À droite, la première maison de Steam-House est placée obliquement, de telle sorte que la vue de l’horizon du sud est ménagée aussi bien au balcon de la vérandah qu’aux fenêtres latérales du salon, de la salle à manger et des cabines de gauche. De grands cèdres planent au-dessus et se découpent vigoureusement en noir sur le fond éloigné de la grande chaîne, que tapisse une neige éternelle.

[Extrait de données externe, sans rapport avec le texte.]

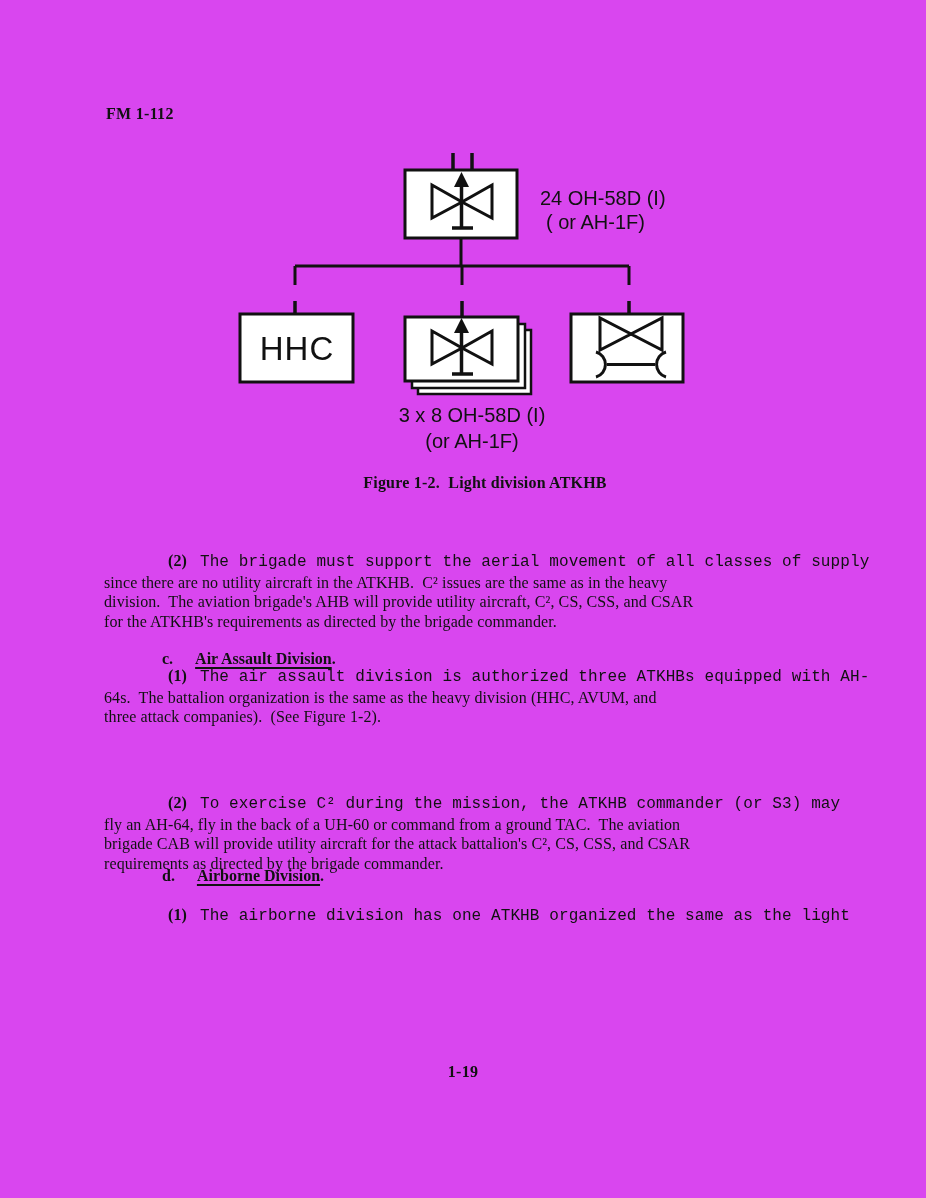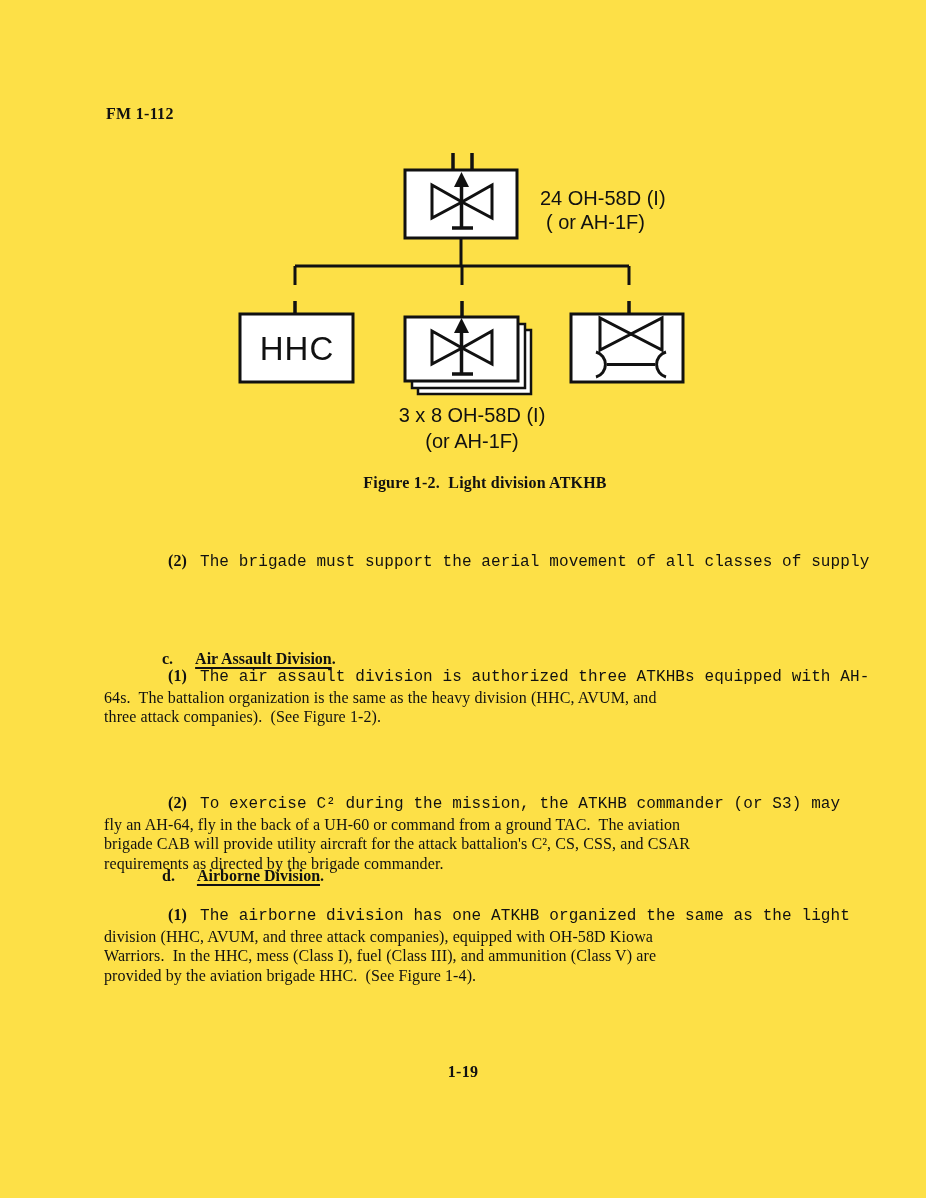--- a/index.html
+++ b/index.html
@@ -4,7 +4,7 @@
 <style>
   html,body{margin:0;padding:0;background:#e8e8e8;}
   .page{
-    position:relative; width:926px; height:1198px; background:#fde047;
+    position:relative; width:926px; height:1198px; background:#d946ef;
     font-family:"Liberation Serif", serif; color:#111; overflow:hidden;
     box-shadow:0 0 4px rgba(0,0,0,.3); margin:0 auto;
   }

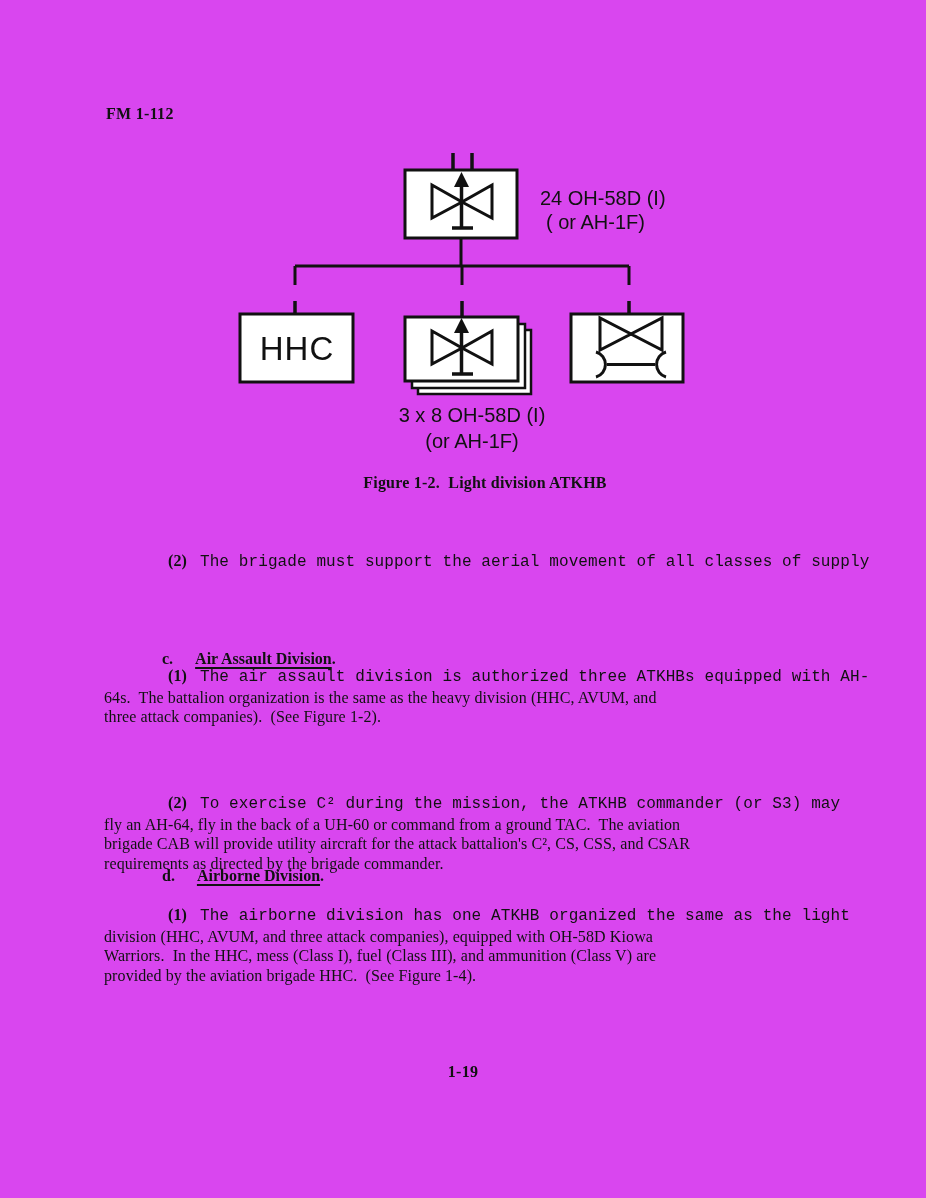--- a/index.html
+++ b/index.html
@@ -111,6 +111,9 @@
 
   <div class="para" style="top:551px">
     <div><b class="pm">(2)</b><span class="pfirst">The brigade must support the aerial movement of all classes of supply</span></div>
+    <div class="prest">since there are no utility aircraft in the ATKHB.  C² issues are the same as in the heavy
+division.  The aviation brigade's AHB will provide utility aircraft, C², CS, CSS, and CSAR
+for the ATKHB's requirements as directed by the brigade commander.</div>
   </div>
 
   <div class="heading" style="top:649px">

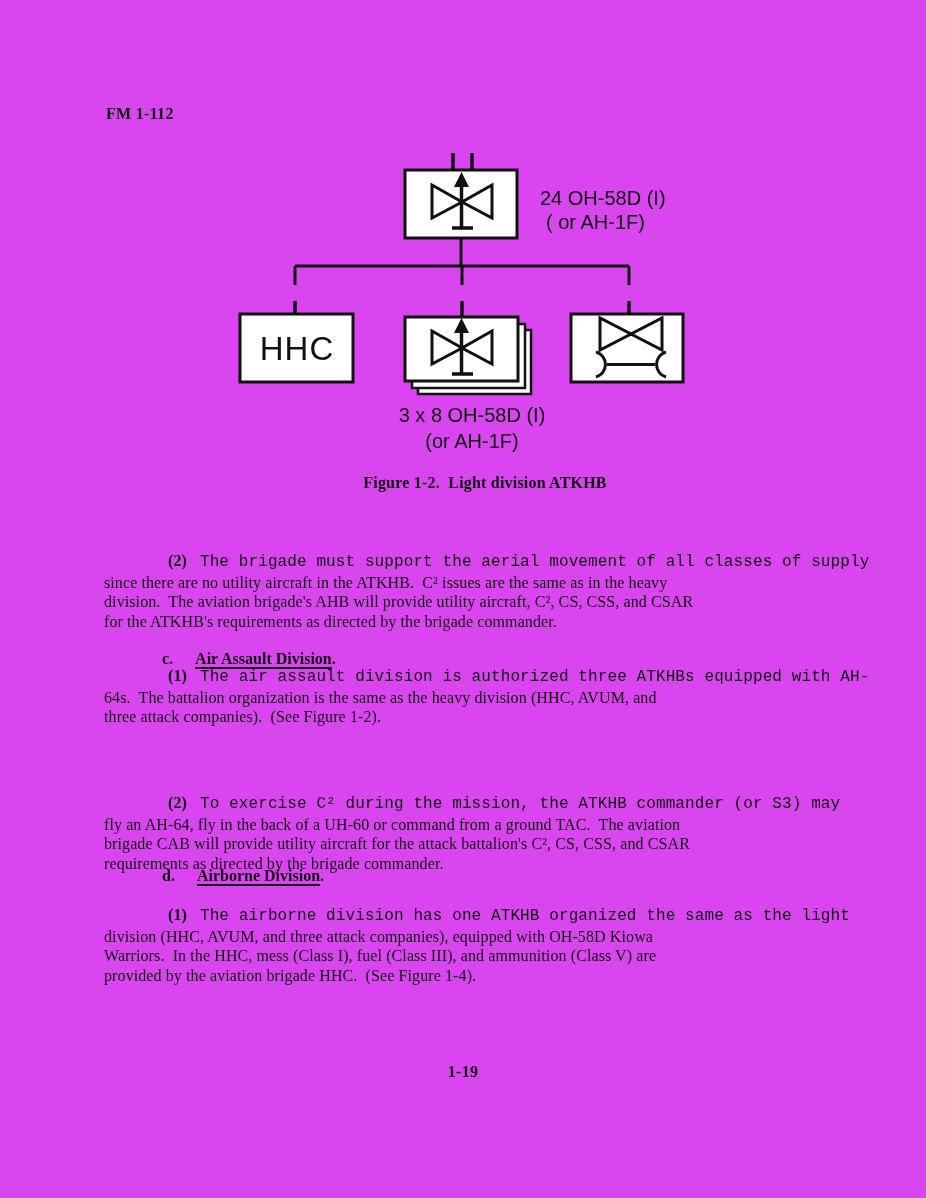--- a/index.html
+++ b/index.html
@@ -139,9 +139,6 @@
 
   <div class="para" style="top:905px">
     <div><b class="pm">(1)</b><span class="pfirst">The airborne division has one ATKHB organized the same as the light</span></div>
-    <div class="prest">division (HHC, AVUM, and three attack companies), equipped with OH-58D Kiowa
-Warriors.  In the HHC, mess (Class I), fuel (Class III), and ammunition (Class V) are
-provided by the aviation brigade HHC.  (See Figure 1-4).</div>
   </div>
 
   <div class="pageno">1-19</div>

À gauche, la seconde maison est adossée au flanc d’un énorme rocher de granit, doré par le soleil. Ce rocher, autant par sa forme bizarre que par sa couleur chaude, rappelle ces gigantesques « plum-puddings » de pierre, dont parle M. Russell-Killough dans le récit de son voyage à travers l’Inde méridionale. De cette habitation, réservée au sergent Mac Neil et à ses compagnons du personnel, on ne voit que le flanc. Elle est placée à vingt pas de l’habitation principale, comme une annexe de quelque pagode plus importante. À l’extrémité de l’un des toits qui la couronnent, un petit filet de fumée bleuâtre s’échappe du laboratoire culinaire de monsieur Parazard. Plus à gauche, un groupe d’arbres, à peine détachés de la forêt, remonte sur l’épaulement de l’ouest, et forme le plan latéral de ce paysage.

Au fond, entre les deux habitations, se dresse un gigantesque mastodonte. C’est notre Géant d’Acier. Il a été remisé sous un berceau de grands pendanus. Avec sa trompe relevée, on dirait qu’il en « broute » les branches supérieures. Mais il est stationnaire. Il se repose, bien qu’il n’ait nul besoin de repos. Maintenant, inébranlable gardien de Steam-House, comme un énorme animal antédiluvien, il en défend l’entrée, à l’amorce de cette route par laquelle il a remorqué tout ce hameau mobile.

Par exemple, si colossal que soit notre éléphant, — à moins de le détacher par la pensée de la chaîne qui se dresse à six mille mètres au-dessus du plateau, — il ne paraît plus rien avoir de ce géant artificiel dont la main de Banks a doté la faune indoue.

« Une mouche sur la façade d’une cathédrale ! » dit le capitaine Hod, non sans un certain dépit.

Et rien n’est plus vrai. Il y a, en arrière, un bloc de granit, dans lequel on taillerait aisément mille éléphants de la grandeur du nôtre, et ce bloc n’est qu’un simple gradin, une des cent marches de cet escalier qui monte jusqu’à la crête de la chaîne et que le Dwalaghiri domine de son pic aigu.

Parfois, le ciel de ce tableau s’abaisse à l’œil de l’observateur. Non seulement les hautes cimes, mais la crête moyenne de la chaîne, disparaissent un instant. Ce sont d’épaisses vapeurs qui courent sur la zone moyenne de l’Himalaya et embrument toute sa partie supérieure. Le paysage se rapetisse, et, alors, par un effet d’optique, on dirait que les habitations, les arbres, les croupes voisines, et le Géant d’Acier lui-même, reprennent leur grandeur réelle.

Il arrive aussi que, poussés par certains vents humides, les nuages, moins élevés encore, se déroulent au-dessous du plateau. L’œil ne voit plus alors qu’une mer moutonnante de nuées, et le soleil provoque à leur surface d’étonnants jeux de lumière. En haut, comme en bas, l’horizon a disparu, et il semble que nous soyons transportés dans quelque région aérienne, en dehors des limites de la terre.

Mais le vent change, une brise du nord, se précipitant par les brèches de la chaîne, vient balayer tout ce brouillard, la mer de vapeurs se condense presque instantanément, la plaine remonte à l’horizon du sud, les sublimes projections de l’Himalaya se profilent à nouveau sur le fond nettoyé du ciel, le cadre du tableau retrouve sa grandeur normale, et le regard, dont rien ne limite plus la portée, saisit tous les détails d’une vue panoramique sur un horizon de soixante milles.